╭─ RECORDS PROVIDED
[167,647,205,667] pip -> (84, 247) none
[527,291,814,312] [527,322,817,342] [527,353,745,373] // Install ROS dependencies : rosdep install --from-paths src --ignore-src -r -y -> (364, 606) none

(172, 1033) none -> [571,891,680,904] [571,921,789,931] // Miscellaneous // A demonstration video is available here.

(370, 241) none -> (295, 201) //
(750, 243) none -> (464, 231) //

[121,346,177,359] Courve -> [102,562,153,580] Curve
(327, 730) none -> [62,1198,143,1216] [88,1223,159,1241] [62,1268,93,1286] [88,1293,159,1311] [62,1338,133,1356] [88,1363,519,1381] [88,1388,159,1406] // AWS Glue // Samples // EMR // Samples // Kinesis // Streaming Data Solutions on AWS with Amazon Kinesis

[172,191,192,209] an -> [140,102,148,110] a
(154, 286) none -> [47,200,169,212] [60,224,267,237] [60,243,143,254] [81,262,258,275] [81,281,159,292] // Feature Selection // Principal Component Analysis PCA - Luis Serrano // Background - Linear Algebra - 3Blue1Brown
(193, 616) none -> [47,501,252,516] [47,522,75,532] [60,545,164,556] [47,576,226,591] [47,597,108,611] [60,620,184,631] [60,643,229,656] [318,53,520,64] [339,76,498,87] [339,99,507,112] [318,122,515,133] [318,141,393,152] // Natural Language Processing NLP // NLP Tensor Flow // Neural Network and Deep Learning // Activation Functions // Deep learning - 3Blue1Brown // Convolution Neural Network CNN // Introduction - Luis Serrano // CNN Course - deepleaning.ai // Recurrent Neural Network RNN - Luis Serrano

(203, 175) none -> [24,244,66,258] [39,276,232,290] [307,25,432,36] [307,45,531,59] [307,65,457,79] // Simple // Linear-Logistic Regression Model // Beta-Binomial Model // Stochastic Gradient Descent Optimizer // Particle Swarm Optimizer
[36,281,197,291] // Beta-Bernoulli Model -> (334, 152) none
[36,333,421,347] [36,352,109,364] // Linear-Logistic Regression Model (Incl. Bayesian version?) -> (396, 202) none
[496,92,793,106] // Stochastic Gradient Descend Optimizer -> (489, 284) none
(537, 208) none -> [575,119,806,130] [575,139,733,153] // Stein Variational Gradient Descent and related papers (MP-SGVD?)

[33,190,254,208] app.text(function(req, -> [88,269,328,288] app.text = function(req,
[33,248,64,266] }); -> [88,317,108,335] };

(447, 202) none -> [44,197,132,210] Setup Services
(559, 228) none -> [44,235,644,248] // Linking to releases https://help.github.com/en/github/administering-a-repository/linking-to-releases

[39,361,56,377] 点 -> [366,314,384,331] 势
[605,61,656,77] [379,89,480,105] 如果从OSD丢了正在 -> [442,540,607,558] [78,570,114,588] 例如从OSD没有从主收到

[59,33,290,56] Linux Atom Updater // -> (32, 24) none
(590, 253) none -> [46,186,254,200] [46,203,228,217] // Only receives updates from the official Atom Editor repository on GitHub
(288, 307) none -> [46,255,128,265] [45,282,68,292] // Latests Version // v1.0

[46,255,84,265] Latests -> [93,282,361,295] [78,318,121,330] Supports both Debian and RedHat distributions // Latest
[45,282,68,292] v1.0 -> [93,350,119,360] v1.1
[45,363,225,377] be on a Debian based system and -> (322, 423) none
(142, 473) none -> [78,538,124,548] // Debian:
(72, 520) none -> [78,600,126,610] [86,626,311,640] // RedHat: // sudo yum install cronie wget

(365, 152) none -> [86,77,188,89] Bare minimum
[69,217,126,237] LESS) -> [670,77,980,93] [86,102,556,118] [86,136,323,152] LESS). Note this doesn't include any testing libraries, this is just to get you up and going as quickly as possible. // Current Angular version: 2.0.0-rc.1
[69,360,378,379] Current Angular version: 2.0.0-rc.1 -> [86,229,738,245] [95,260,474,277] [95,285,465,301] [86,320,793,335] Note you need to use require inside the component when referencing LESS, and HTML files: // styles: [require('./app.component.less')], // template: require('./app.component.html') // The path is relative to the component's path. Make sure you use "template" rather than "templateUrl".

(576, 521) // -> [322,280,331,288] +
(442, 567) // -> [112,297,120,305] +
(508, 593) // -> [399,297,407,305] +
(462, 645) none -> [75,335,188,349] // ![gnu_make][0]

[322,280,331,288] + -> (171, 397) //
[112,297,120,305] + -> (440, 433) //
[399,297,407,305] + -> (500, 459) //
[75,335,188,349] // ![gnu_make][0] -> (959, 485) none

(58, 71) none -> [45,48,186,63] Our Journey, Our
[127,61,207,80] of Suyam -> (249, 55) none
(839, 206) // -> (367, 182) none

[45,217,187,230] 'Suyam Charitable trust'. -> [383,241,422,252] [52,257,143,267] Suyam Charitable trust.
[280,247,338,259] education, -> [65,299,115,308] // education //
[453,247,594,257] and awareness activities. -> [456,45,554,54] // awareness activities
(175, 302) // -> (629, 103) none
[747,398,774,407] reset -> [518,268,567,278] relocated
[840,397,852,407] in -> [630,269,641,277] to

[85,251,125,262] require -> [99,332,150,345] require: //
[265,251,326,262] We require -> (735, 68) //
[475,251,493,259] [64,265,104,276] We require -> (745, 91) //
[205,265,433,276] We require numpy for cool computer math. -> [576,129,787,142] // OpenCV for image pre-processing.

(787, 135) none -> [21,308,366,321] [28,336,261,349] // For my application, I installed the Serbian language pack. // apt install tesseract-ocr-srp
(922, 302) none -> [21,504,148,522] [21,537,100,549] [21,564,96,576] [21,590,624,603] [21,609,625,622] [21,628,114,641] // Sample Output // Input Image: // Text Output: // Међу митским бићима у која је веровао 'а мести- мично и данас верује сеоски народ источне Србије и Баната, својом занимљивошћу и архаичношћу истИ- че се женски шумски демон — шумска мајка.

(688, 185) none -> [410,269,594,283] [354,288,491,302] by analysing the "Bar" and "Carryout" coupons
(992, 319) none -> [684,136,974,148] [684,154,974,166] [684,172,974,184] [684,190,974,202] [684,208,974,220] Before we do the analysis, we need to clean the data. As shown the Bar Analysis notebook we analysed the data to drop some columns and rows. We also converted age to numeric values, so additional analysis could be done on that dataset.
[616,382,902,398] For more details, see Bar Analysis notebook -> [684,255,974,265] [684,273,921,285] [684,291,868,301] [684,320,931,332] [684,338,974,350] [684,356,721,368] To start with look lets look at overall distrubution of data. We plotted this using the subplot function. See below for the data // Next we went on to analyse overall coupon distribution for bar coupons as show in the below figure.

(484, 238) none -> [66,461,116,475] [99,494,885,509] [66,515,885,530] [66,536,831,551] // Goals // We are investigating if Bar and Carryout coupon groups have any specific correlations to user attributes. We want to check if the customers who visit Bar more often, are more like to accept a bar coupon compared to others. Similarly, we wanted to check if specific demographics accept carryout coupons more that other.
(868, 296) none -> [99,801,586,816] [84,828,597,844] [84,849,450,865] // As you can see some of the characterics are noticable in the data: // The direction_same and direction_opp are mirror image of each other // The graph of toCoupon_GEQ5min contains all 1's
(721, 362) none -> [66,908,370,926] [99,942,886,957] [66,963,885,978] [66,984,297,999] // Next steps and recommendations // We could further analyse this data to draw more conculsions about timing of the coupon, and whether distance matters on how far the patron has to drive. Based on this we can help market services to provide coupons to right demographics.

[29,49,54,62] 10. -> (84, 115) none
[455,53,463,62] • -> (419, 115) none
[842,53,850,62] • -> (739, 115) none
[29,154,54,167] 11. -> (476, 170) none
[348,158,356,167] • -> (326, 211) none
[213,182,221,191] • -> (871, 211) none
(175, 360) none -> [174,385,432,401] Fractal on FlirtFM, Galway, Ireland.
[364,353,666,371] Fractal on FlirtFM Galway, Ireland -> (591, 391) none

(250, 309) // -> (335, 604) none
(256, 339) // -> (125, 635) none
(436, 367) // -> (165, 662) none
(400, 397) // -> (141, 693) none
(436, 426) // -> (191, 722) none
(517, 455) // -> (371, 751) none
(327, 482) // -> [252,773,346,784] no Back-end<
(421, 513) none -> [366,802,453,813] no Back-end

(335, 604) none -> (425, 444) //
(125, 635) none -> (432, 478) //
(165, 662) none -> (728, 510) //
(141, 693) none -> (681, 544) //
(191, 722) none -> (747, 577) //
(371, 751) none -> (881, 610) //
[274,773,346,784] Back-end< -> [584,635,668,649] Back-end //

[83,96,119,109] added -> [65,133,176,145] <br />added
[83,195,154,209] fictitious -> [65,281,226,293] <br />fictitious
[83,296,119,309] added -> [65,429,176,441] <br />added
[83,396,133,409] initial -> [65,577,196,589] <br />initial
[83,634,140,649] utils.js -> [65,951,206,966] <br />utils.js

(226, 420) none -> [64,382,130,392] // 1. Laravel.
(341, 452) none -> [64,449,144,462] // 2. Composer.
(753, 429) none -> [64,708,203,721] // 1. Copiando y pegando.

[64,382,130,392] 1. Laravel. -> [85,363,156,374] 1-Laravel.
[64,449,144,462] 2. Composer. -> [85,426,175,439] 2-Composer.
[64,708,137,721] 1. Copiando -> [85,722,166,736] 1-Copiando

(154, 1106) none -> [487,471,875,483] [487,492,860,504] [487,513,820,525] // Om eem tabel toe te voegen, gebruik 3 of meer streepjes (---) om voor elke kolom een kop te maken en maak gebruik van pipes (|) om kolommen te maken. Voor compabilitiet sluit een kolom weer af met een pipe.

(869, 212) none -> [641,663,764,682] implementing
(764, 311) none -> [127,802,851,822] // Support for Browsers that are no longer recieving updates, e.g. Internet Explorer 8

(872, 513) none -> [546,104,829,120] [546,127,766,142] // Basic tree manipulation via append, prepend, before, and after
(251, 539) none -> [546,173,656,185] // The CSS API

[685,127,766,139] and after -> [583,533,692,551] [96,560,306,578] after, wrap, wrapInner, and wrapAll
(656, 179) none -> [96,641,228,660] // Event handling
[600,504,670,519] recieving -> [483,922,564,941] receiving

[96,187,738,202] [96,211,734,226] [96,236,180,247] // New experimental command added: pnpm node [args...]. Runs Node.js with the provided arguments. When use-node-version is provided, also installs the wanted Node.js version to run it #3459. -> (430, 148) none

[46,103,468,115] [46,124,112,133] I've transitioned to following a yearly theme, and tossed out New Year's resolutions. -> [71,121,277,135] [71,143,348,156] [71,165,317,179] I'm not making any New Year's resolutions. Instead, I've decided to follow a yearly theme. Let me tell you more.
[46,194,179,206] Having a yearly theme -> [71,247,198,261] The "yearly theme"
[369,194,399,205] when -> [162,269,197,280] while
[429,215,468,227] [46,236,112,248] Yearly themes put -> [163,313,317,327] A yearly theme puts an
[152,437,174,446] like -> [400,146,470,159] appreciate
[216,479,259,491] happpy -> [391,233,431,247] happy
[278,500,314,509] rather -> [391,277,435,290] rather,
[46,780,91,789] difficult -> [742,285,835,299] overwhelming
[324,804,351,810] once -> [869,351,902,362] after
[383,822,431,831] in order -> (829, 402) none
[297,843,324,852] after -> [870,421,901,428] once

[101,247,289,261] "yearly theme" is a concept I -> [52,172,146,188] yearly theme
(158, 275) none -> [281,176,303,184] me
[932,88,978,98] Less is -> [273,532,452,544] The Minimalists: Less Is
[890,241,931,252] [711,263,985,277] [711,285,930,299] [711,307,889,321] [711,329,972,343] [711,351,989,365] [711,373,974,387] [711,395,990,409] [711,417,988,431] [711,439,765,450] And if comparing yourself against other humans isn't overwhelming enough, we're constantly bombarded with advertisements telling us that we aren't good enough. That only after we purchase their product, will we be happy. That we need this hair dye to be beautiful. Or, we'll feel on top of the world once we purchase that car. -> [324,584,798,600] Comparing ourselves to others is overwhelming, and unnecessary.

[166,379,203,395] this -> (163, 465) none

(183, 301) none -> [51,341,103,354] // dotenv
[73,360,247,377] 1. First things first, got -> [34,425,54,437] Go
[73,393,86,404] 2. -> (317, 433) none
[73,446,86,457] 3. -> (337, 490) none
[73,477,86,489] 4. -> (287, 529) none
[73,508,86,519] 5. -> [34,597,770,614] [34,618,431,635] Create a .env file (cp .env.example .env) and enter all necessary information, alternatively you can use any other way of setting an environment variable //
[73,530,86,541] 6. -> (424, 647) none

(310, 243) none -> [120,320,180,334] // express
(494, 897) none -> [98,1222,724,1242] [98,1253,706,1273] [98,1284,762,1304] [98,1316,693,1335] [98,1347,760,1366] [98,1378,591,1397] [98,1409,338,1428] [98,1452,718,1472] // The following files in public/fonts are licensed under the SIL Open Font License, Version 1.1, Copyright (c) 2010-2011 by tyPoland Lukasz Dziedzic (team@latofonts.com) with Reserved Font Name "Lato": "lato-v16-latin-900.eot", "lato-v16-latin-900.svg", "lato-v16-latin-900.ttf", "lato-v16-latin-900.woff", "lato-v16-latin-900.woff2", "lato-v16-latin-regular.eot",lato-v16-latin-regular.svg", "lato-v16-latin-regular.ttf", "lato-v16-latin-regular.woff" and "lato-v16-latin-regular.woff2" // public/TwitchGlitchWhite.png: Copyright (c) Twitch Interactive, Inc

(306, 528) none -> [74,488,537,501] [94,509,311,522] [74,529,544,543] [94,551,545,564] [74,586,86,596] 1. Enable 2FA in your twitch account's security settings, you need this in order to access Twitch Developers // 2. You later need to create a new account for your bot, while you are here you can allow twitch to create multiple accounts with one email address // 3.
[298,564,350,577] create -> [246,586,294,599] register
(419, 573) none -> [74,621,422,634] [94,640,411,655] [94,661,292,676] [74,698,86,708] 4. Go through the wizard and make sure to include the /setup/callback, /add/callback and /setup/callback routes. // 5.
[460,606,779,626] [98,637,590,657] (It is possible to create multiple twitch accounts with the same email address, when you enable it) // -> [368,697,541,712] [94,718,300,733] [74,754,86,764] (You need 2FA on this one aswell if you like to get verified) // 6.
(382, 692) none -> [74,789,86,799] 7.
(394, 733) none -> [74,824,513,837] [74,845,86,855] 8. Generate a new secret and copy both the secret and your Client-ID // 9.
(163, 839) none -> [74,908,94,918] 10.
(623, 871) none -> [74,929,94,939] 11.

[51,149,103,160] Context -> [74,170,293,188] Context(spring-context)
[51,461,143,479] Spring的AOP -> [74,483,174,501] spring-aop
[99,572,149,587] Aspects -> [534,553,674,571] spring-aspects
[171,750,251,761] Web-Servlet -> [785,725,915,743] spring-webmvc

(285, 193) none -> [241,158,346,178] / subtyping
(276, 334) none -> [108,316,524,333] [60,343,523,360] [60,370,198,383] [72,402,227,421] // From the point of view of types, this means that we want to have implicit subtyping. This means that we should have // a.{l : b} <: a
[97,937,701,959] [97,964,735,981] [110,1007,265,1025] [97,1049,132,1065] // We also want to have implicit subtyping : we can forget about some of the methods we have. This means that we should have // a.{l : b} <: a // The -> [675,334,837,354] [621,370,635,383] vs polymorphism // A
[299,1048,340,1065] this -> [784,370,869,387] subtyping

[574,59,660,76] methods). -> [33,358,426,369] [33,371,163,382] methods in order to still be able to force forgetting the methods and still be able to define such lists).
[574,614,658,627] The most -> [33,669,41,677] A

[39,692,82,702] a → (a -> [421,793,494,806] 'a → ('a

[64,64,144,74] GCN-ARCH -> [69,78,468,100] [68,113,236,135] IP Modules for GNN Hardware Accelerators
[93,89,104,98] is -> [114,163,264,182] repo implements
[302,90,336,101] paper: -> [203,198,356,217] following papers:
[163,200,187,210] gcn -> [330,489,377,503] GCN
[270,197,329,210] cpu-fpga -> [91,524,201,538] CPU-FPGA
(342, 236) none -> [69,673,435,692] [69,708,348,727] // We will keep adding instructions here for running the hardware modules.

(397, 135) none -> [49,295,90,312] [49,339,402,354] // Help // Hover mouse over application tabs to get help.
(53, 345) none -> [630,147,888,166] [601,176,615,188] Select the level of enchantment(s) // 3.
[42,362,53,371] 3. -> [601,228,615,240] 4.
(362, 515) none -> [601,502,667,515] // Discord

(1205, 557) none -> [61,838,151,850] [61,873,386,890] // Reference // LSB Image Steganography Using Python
╰─
# DIRECTIONS
Output only an exact transcription of the lines above from the one with "[840,397,852,407] in -> [630,269,641,277] to" up to and including the one with "[475,251,493,259] [64,265,104,276] We".

# EXERCISE OUTPUT
[840,397,852,407] in -> [630,269,641,277] to

[85,251,125,262] require -> [99,332,150,345] require: //
[265,251,326,262] We require -> (735, 68) //
[475,251,493,259] [64,265,104,276] We require -> (745, 91) //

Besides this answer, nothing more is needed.